- Born: Belle Gubler June 24, 1928 Kiev, Ukrainian SSR, USSR
- Died: March 11, 1995 London, England
- Occupation(s): Arts patron and fundraiser
- Spouse(s): Harold Shenkman Desmond Smith
- Children: 1 son, 1 daughter

= Belle Shenkman =

Belle Shenkman, (June 24, 1928 – March 11, 1995) was a Ukrainian-born, London-based Canadian arts patron and fundraiser.

==Early life==
Belle Shenkman was born as Bell Gubler was born on June 24, 1928, in Kiev, now the capital of Ukraine.

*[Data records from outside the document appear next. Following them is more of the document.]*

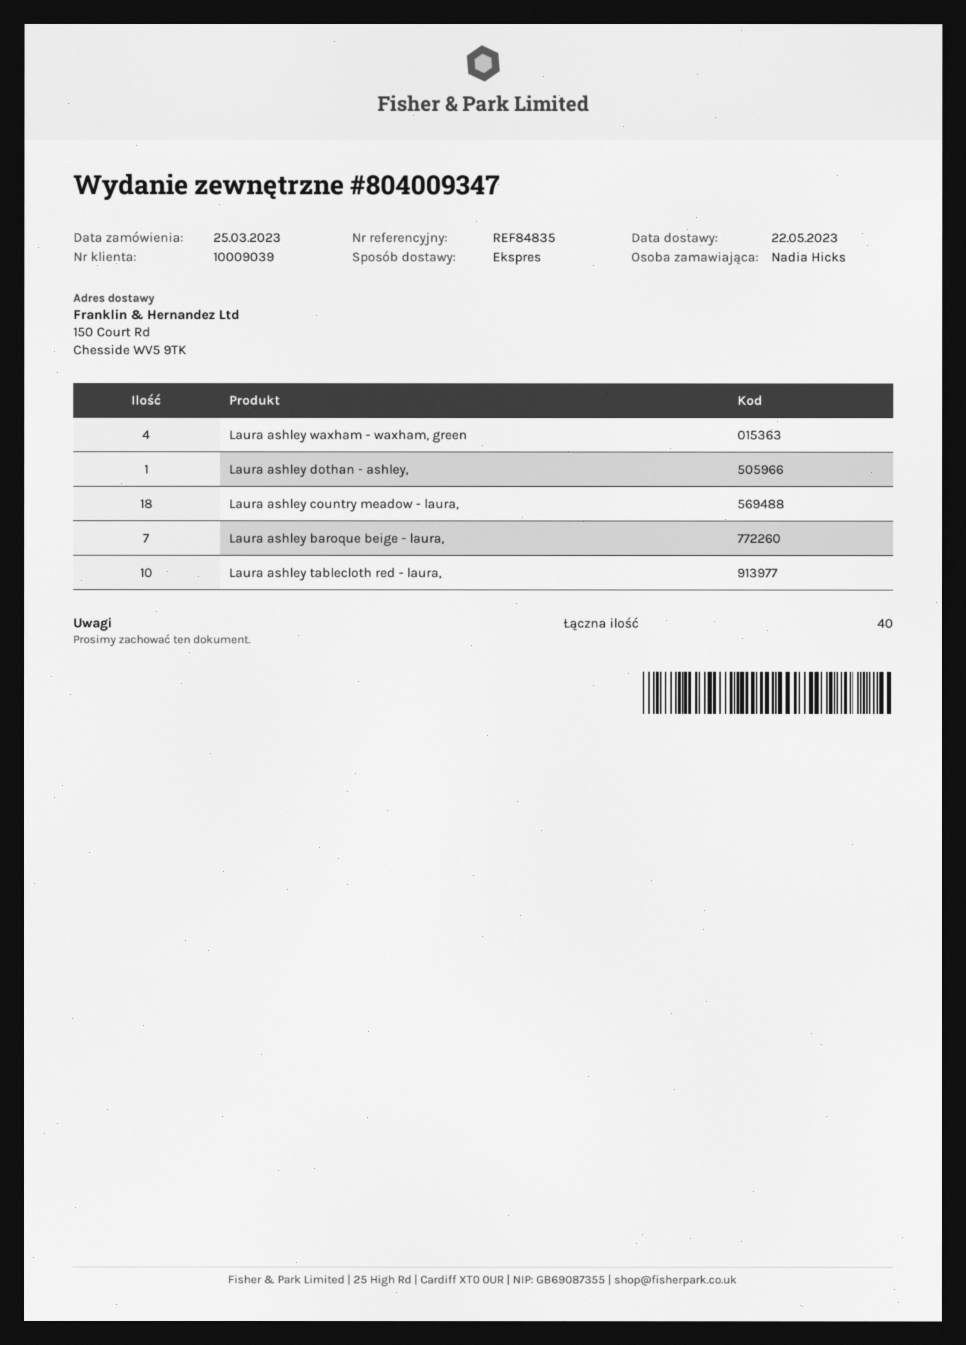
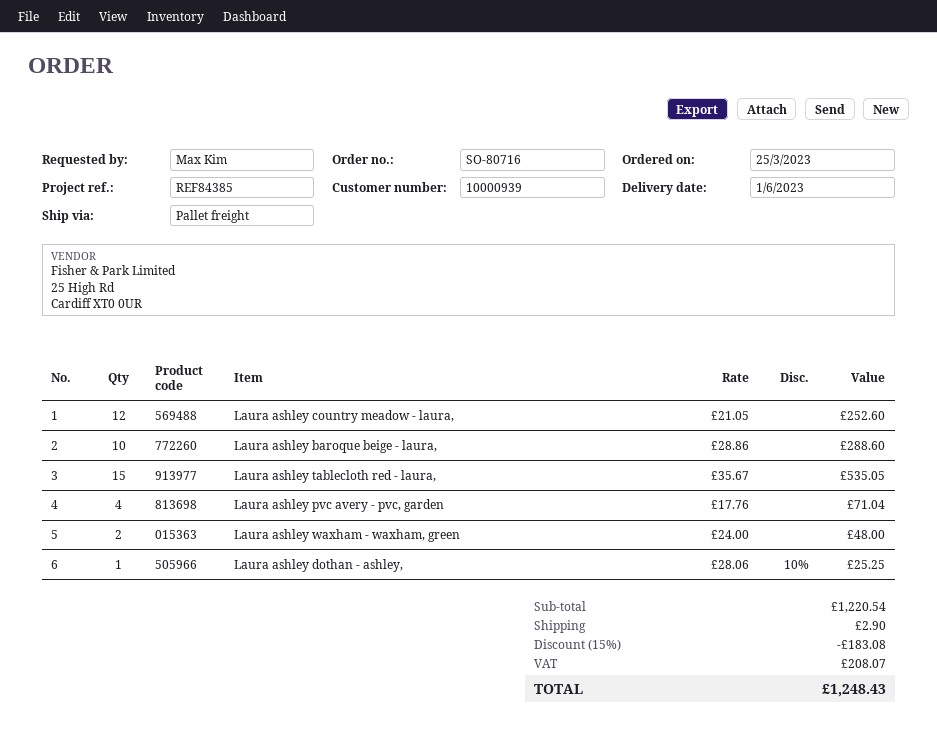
delivery date: 2023-05-22 -> 2023-06-01
customer number: 10009039 -> 10000939
reference: REF84835 -> REF84385
ordered by: Nadia Hicks -> Max Kim
shipping method: express -> pallet freight
Laura ashley waxham - waxham, green: 4 -> 2
Laura ashley country meadow - laura,: 18 -> 12
Laura ashley baroque beige - laura,: 7 -> 10
Laura ashley tablecloth red - laura,: 10 -> 15
Laura ashley pvc avery - pvc, garden: none -> 4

She emigrated to Canada with her parents when she was three months old.

==Career==
Shenkman organized the first European performance by the National Ballet of Canada, held at the London Coliseum in 1972. She became a member of the Order of Canada in 1979.

Shenkman raised £30,000 for the Royal Winnipeg Ballet in 1982. As a result, it performed at Sadler's Wells in London.

==Personal life, death and legacy==
Shenkman, then Gubler, married Harold Shenkman in 1948. They had a son, William, and a daughter, Dasha, and later divorced. She married Major General Desmond Smith in 1979; he died in 1991.

Shenkman died on March 11, 1995, in London. The Belle Shenkman Room at the Royal Academy of Arts is named in her memory.